Revision tracking records:
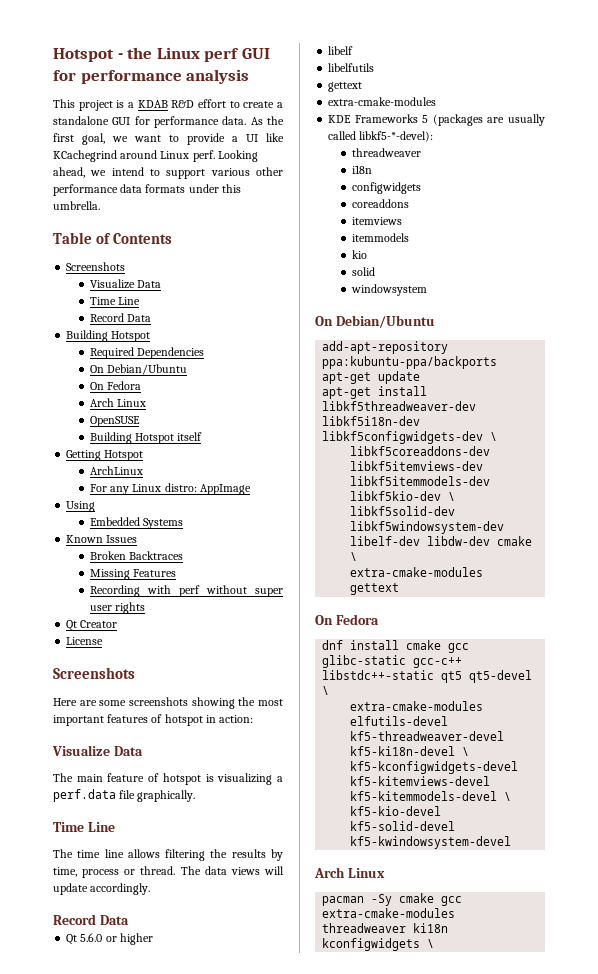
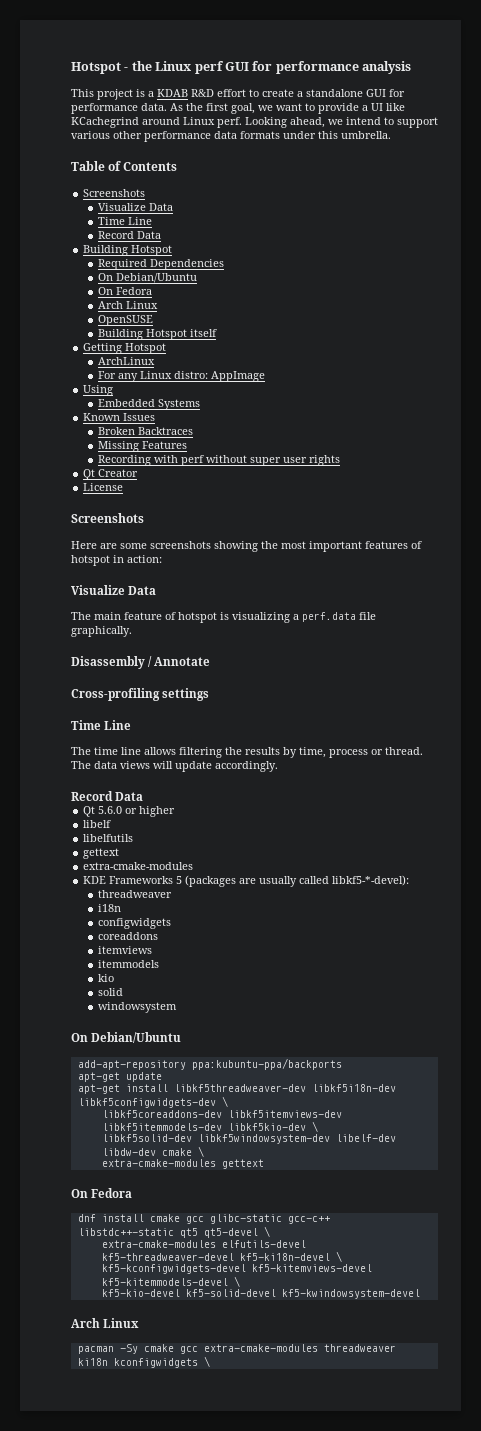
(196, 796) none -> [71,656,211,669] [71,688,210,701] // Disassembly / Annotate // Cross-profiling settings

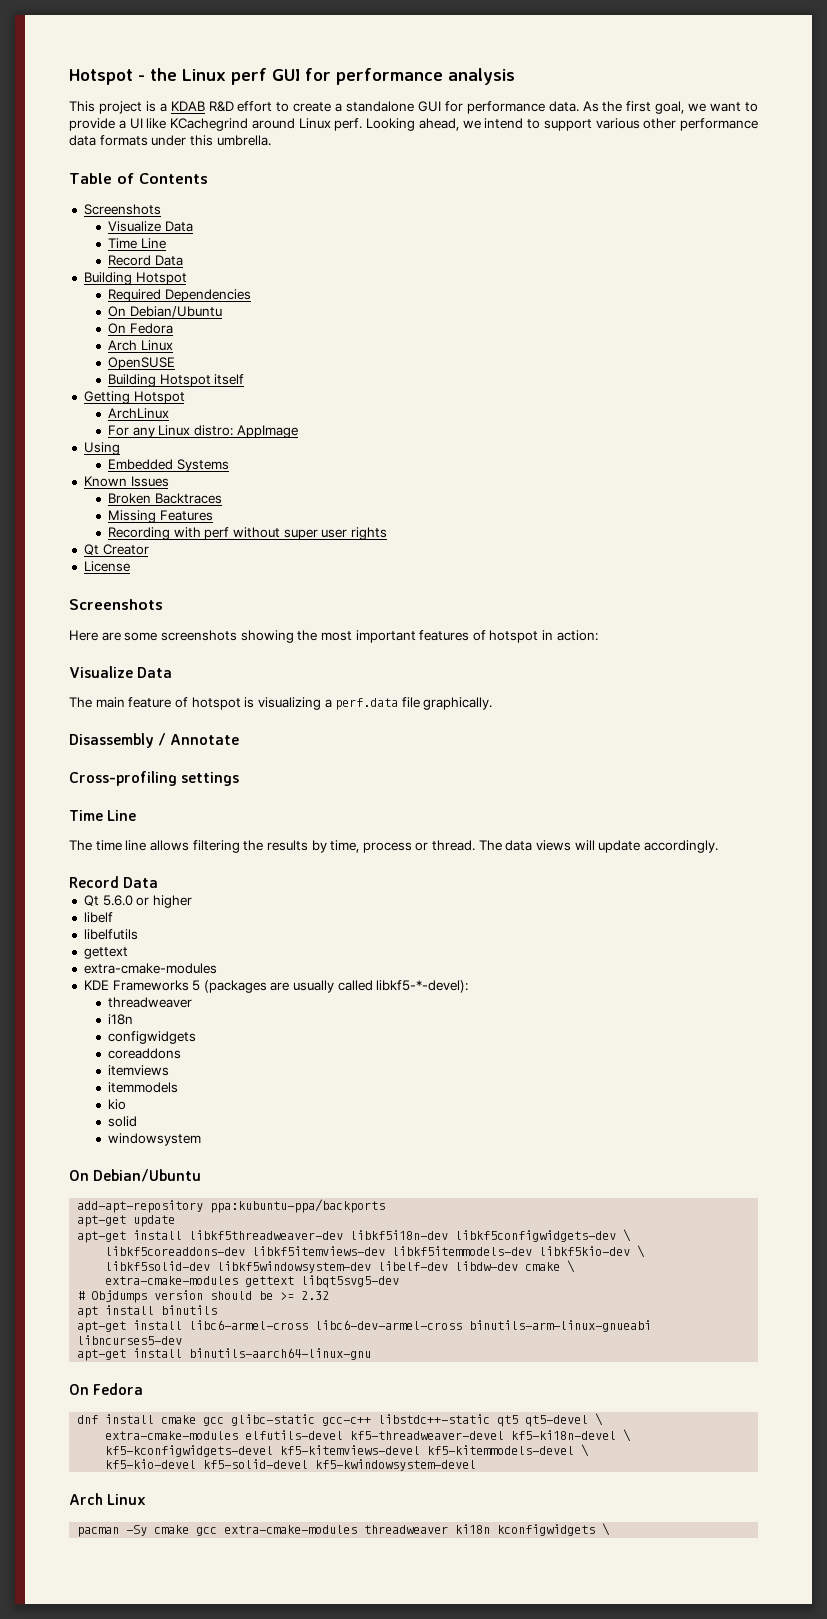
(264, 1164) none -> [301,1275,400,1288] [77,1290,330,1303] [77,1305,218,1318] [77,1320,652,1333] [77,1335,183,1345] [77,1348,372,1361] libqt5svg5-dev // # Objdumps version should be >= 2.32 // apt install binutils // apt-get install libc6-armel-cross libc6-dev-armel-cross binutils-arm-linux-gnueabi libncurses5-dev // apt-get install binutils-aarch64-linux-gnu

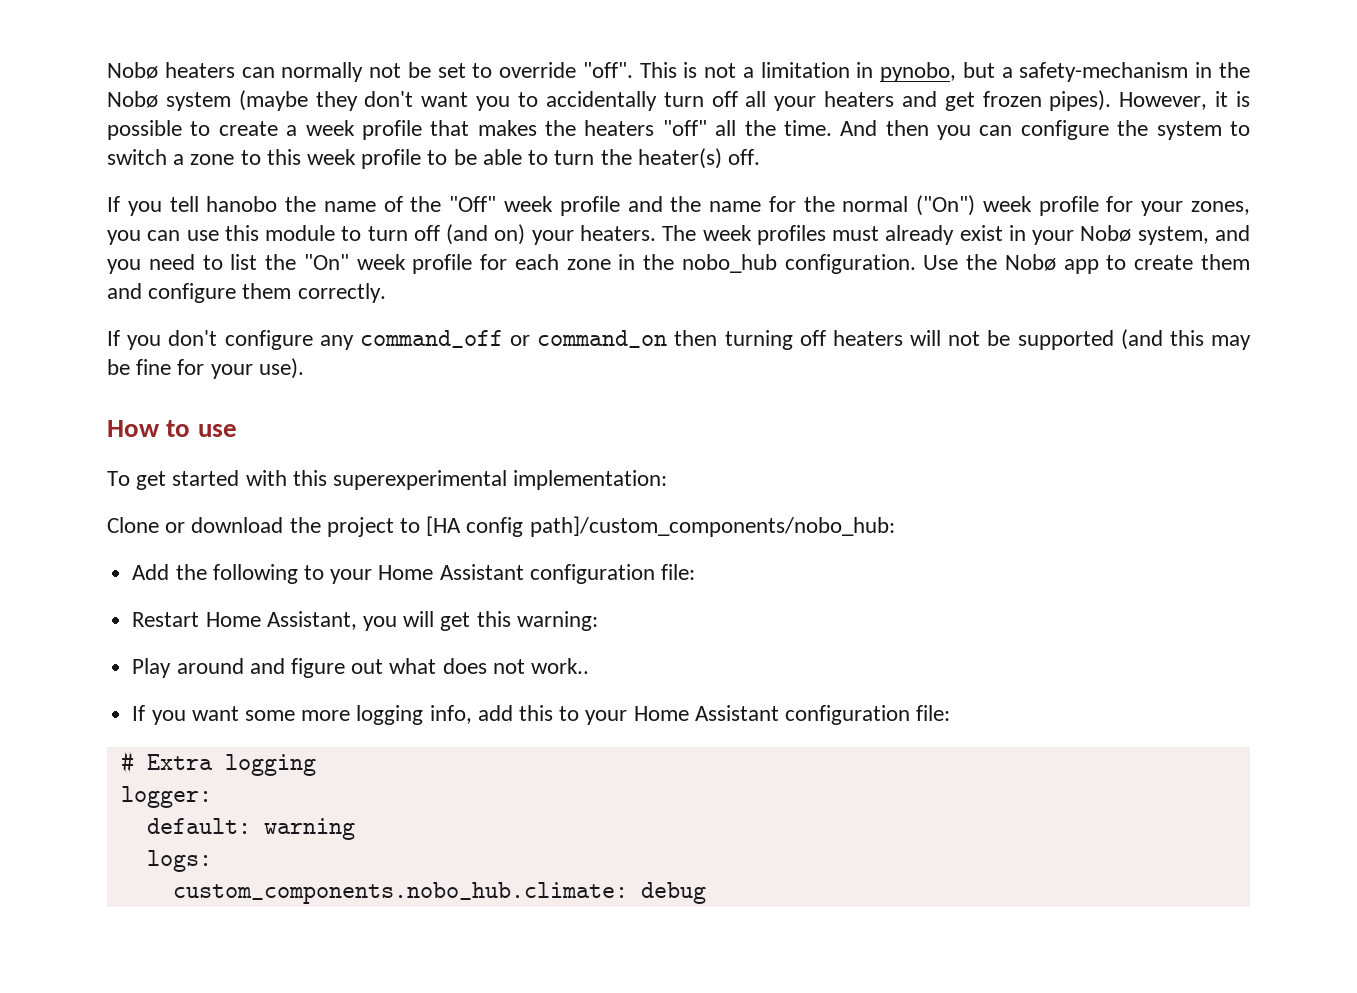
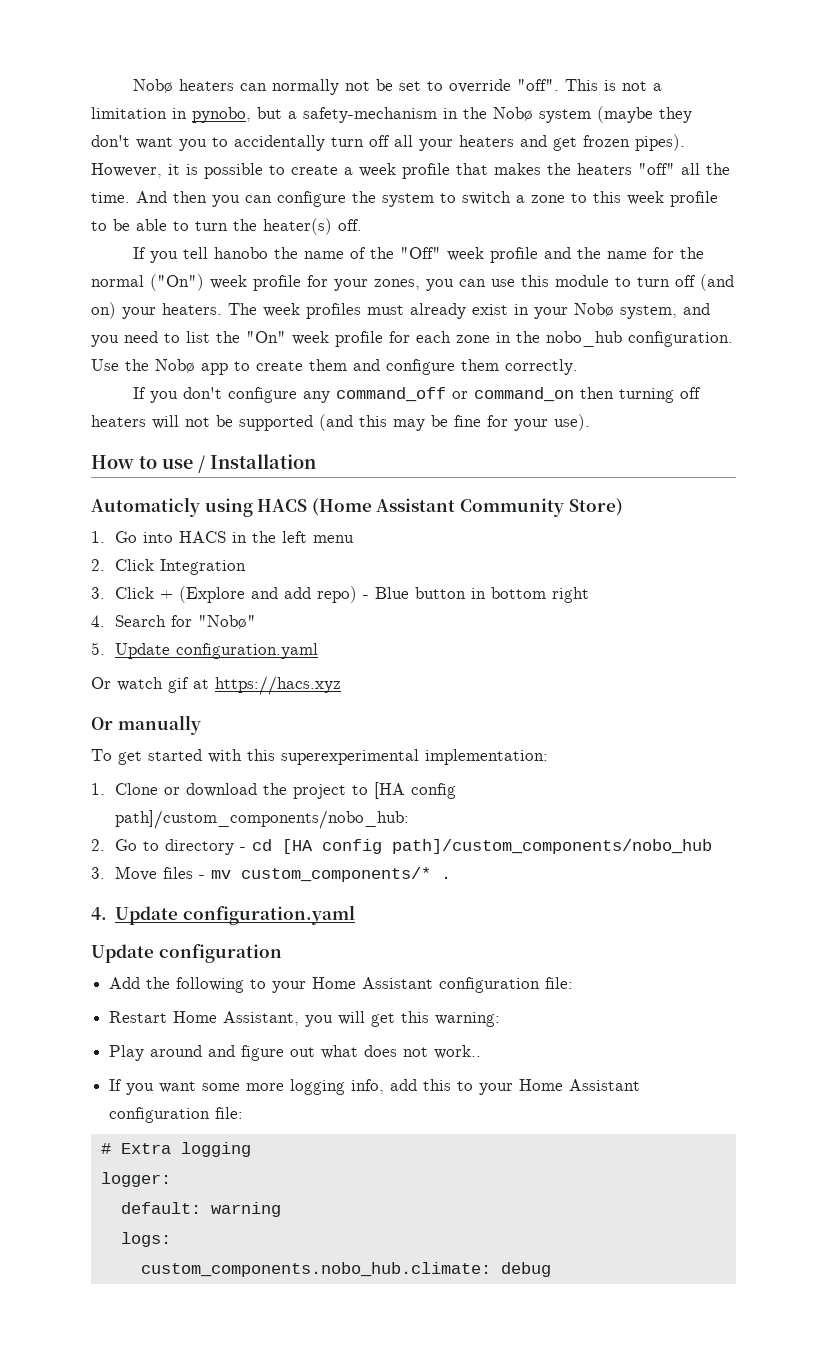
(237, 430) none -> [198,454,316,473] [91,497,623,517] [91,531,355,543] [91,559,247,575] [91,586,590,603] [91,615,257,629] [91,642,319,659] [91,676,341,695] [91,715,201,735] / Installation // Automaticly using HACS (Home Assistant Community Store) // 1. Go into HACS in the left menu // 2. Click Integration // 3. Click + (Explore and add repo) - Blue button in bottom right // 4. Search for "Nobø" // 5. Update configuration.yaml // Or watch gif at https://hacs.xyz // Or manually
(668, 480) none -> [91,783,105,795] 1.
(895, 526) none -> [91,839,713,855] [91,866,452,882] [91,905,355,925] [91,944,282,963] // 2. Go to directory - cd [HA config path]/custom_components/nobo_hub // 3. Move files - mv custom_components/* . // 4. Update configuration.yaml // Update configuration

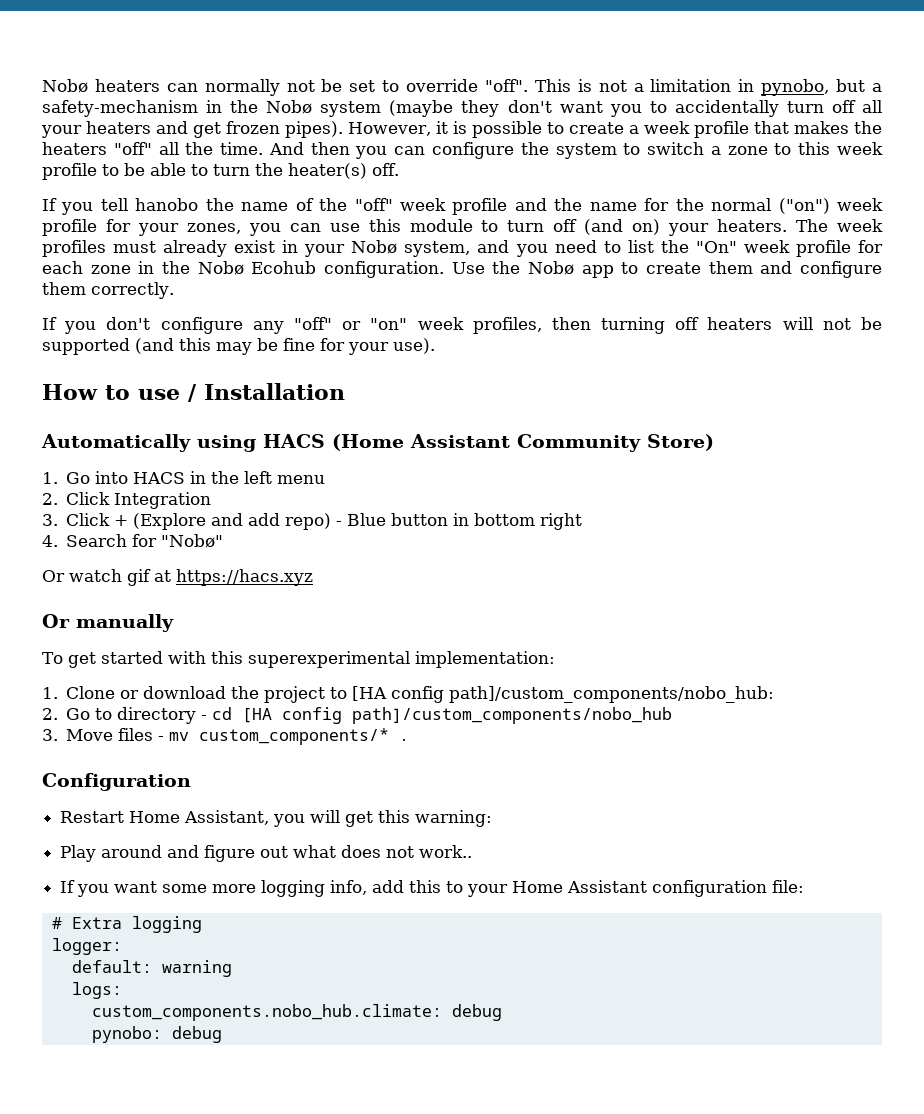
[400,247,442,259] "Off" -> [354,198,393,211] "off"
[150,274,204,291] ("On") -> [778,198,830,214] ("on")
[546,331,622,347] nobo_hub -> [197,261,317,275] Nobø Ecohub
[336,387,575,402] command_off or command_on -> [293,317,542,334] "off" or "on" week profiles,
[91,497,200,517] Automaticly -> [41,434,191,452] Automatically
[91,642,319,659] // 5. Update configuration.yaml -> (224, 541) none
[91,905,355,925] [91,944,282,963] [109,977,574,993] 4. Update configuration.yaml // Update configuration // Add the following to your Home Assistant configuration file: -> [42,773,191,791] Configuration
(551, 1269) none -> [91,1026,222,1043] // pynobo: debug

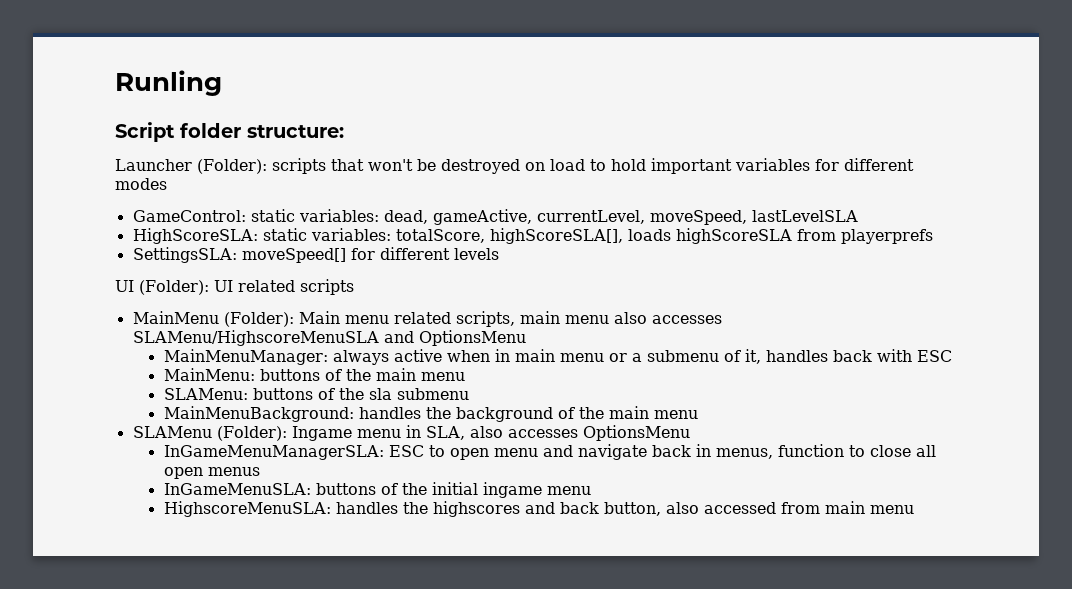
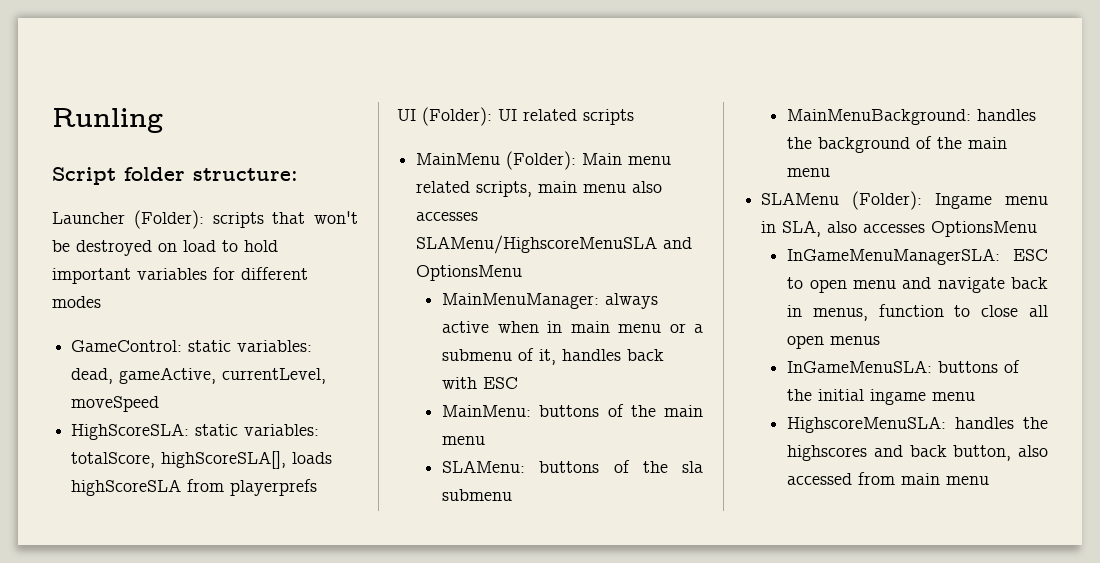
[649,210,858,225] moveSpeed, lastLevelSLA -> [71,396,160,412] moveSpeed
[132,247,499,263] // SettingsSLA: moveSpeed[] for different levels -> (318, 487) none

Your task
Throughout the data above, find each line that includes the string "moveSpeed"; state only how many there are.

Exercise result
2